In late 2004 and early 2005, ASIC undertook a surveillance looking at whether advisers were complying with their obligations to disclose, in the Statement of Advice (SOA) given to clients, the costs, possible loss of benefits and other significant consequences of following advice to switch super funds.

During this surveillance, ASIC uncovered some cases where the interests of clients were harmed by poor advice.

PURPOSE OF THIS REPORT

The purpose of this report is twofold:

  • to explain the methodology behind the surveillance; and
  • to illustrate the results of the surveillance in simple language.

PROJECT METHODOLOGY

ASIC started surveillance on superannuation switching advice in December 2004 to assess how financial advisers were, at that time, complying with new legal obligations relating to advice to switch superannuation products.

ASIC’s surveillance sample included 19 AFS licensees and 93 representatives of those licensees. Initially, ASIC reviewed 101 client files in which personal advice was given to switch superannuation funds in the second half of 2004. In the process of making further inquiries, ASIC reviewed the compliance procedures of some licensees and over 160 further advice files (ie a total of 261 files from 93 people representing 19 licensees).

Licensees were selected from the retail, industry fund, corporate and government sectors. Some advice was from independently-owned advisers. ASIC also reviewed advice given in relation to self-managed superannuation funds (SMSFs).

ASIC required all licensees the subject of the surveillance to provide information about the switching advice they had provided during a 3 month period. ASIC received information on around 7,500 pieces of switching advice. 4,900 of those were from advisers whose licensee was a related entity to the trustee of the superannuation fund they recommended (see table below for break-up of conflicted advice per licensee).

ASIC used a number of tools to determine whether the licensee was a related entity to the trustee of the super fund recommended. This included review of the Financial Services Guide provided by the adviser, and also use of ASIC's ASCOT database to ascertain related entity status.

ASIC required each licensee to produce on average 5 client files for full review (totalling approximately 100 files). Typical selection for a retail adviser included one consolidation advice, one switch recommendation from an industry fund to a retail fund, one retail fund to another retail fund, one corporate fund to a retail fund, and one public sector to a retail fund. These files were taken from a selection of switching advice given over a specified three-month period for each licensee. For one very large licensee, however, ASIC reduced the scope of the notice to only include information about switching advice provided by representatives with surnames (or company names) beginning with A-D over a one month period.

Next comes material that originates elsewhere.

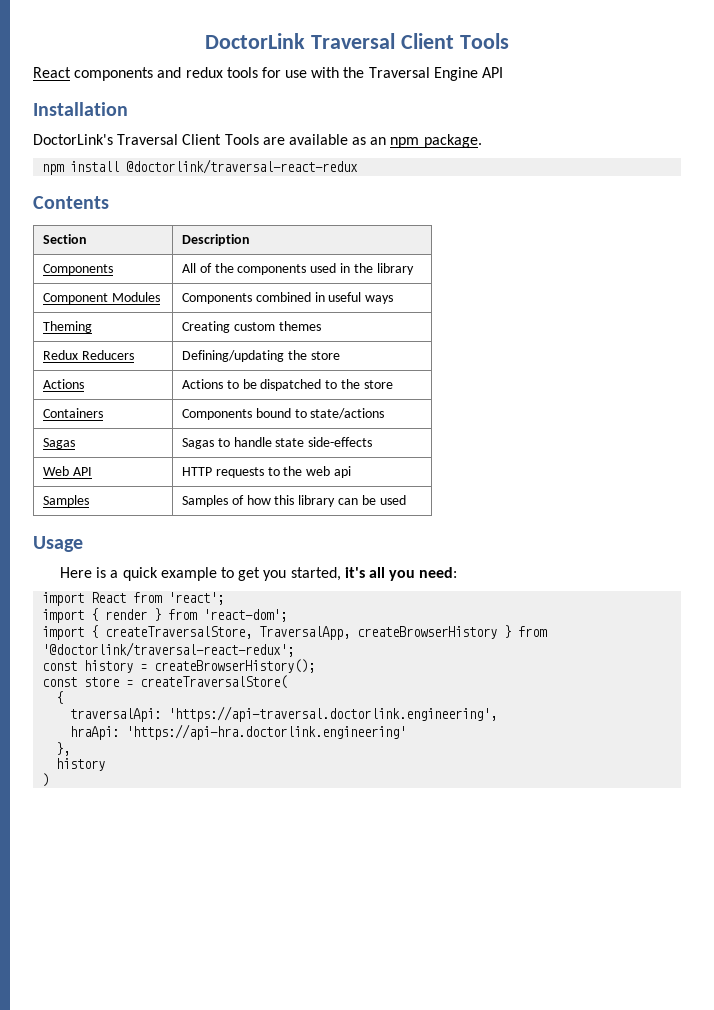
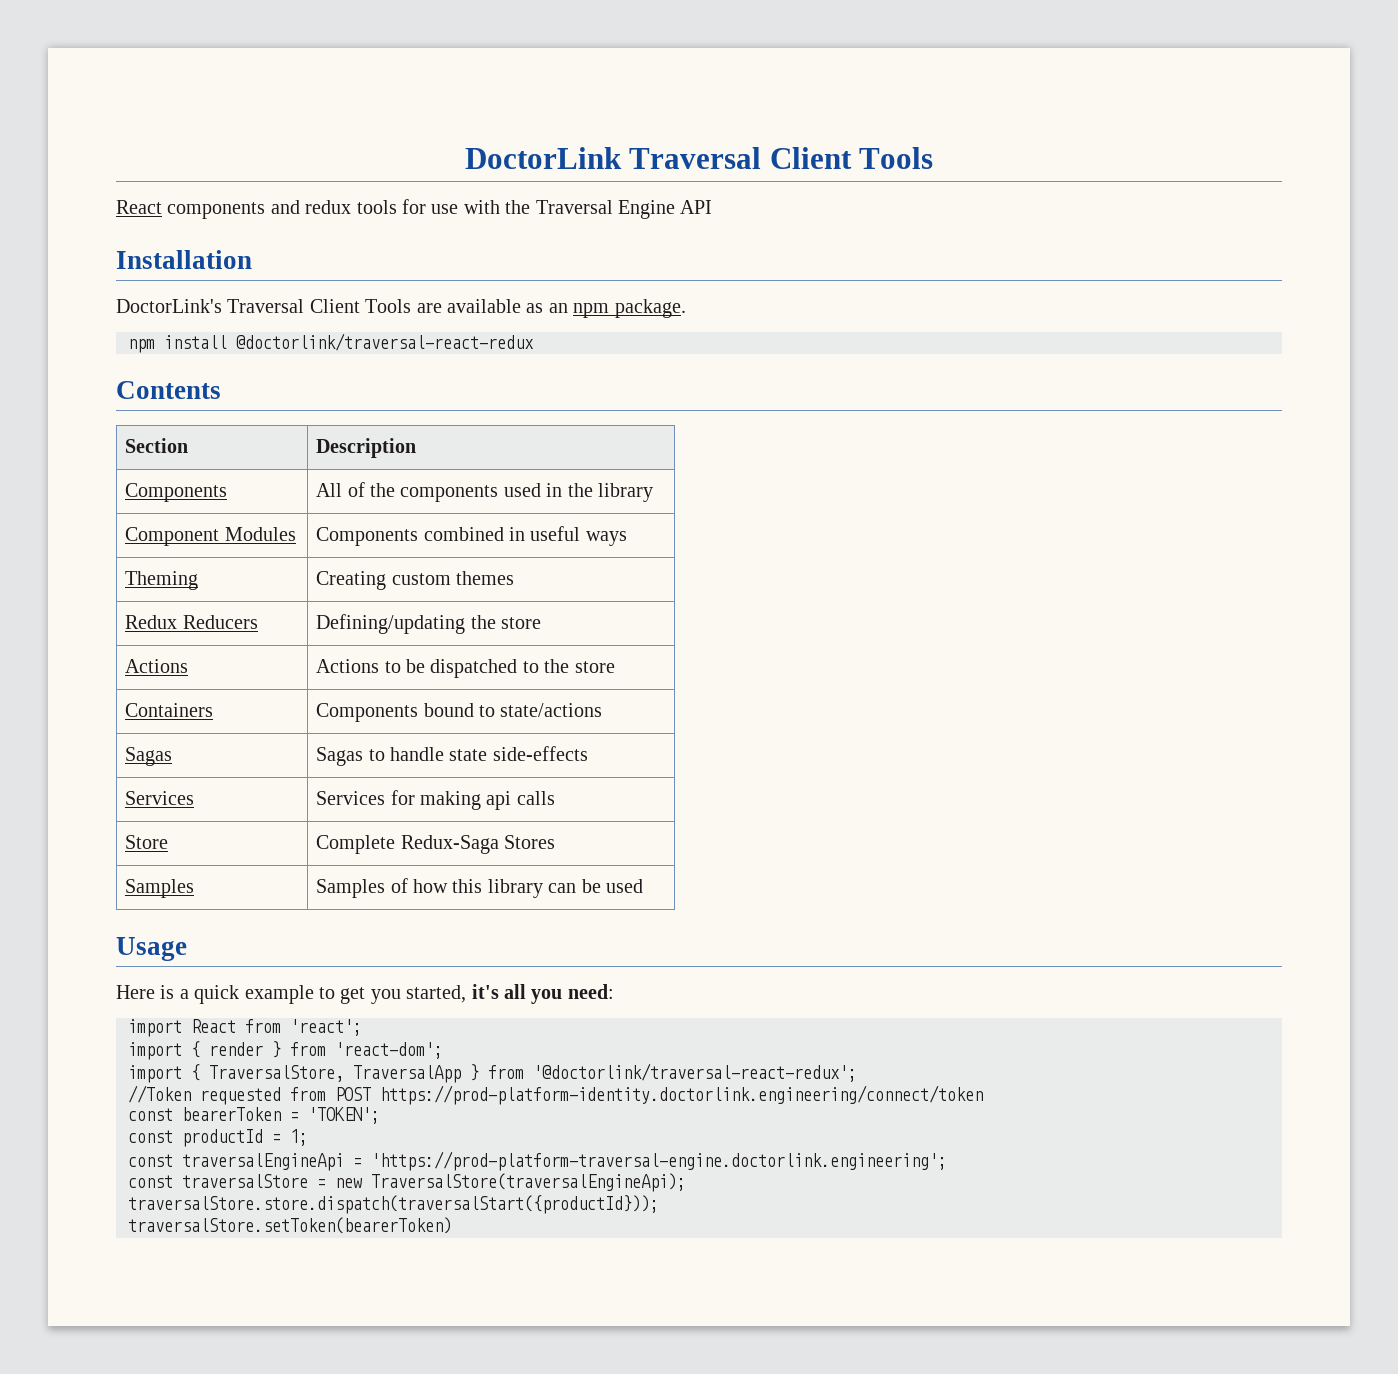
[43,466,92,476] [182,466,352,478] Web API | HTTP requests to the web api -> [125,791,195,805] [316,790,555,810] [125,835,169,849] [316,835,555,854] Services | Services for making api calls // Store | Complete Redux-Saga Stores
[105,626,498,640] createTraversalStore, TraversalApp, createBrowserHistory -> [209,1065,461,1083] TraversalStore, TraversalApp
[42,659,316,673] [42,675,288,689] [56,691,64,704] [70,706,498,722] [70,724,407,740] [56,742,71,756] [56,758,106,771] [42,773,50,787] const history = createBrowserHistory(); // const store = createTraversalStore( // { // traversalApi: 'https://api-traversal.doctorlink.engineering', // hraApi: 'https://api-hra.doctorlink.engineering' // }, // history // ) -> [128,1085,983,1105] [128,1107,380,1124] [128,1129,308,1147] [128,1151,947,1171] [128,1173,686,1192] [128,1195,659,1214] [128,1217,452,1234] //Token requested from POST https://prod-platform-identity.doctorlink.engineering/connect/token // const bearerToken = 'TOKEN'; // const productId = 1; // const traversalEngineApi = 'https://prod-platform-traversal-engine.doctorlink.engineering'; // const traversalStore = new TraversalStore(traversalEngineApi); // traversalStore.store.dispatch(traversalStart({productId})); // traversalStore.setToken(bearerToken)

Further files were also requested from advisers and licensees where concerns were detected after review of the first batch of client files – an additional 160 files in this category, totalling 261 files overall.

SUMMARY OF FINDINGS

There were three main findings:

  • Limited investigation of the ‘from’ fund. Most advisers recommending a switch had made limited or no investigation of the fund that they advised the client to switch from (ie the ‘from’ fund).
  • Poor disclosure of the costs, loss of benefits and other significant consequences if the advice is followed. As a result of limited or no investigation of the ‘from’ fund, most advisers in our surveillance did not comply with the specific obligations to disclose the costs, loss of benefits and other significant consequences of the recommended switch. In the SOAs we reviewed, disclosure about the basis for the recommendation to switch was generally poor.
  • A tendency to recommend a fund related to the licensee.

Based on the statistics provided by licensees, there is a strong tendency among advisers to recommend switching to a fund related to the licensee. In these cases, there is a conflict of interest that must be carefully managed in order to avoid the perception that advice is inappropriate or is not given on a reasonable basis, or that the interests of the licensee are placed above those of the client.

  • A tendency to oversell life insurance. There were a number of examples where advisers seemed to recommend life insurance to clients where there did not seem to be a reasonable basis for doing so.

ASIC ACTION

ASIC has taken, and proposes to take, a wide range of actions in relation to the findings of the surveillance.

At the extreme end was the case of Superannuation Retrieval Services (see ASIC media release [MR 05-205]) which involved an unlicensed adviser giving misleading advice to consumers about rolling over their superannuation entitlements into self-managed superannuation funds (SMSFs). One victim with only $8,000 in super savings was sold an SMSF and charged $1,500 in fees. In that case, ASIC obtained orders in the Federal Court restraining the relevant parties and compelling them to repay all client money. This matter is ongoing.

ASIC has also issued a direction to national financial planning and stockbroking firm, Bridges Financial Services Pty Ltd, requiring it to provide an audited opinion that it has changed its procedures and is complying with its switching advice obligations (see ASIC media release [MR 05-318]. ASIC had discovered that Bridges had failed to provide clients with information in statements of advice about charges incurred and benefits lost as a result of super switching recommendations.

ASIC has also initiated a detailed and more wide-ranging surveillance of one of the major financial planning groups involved. This could result in a range of outcomes; ranging from a 'clean bill of health' to enforcement action. It is too early to make any comment at this stage.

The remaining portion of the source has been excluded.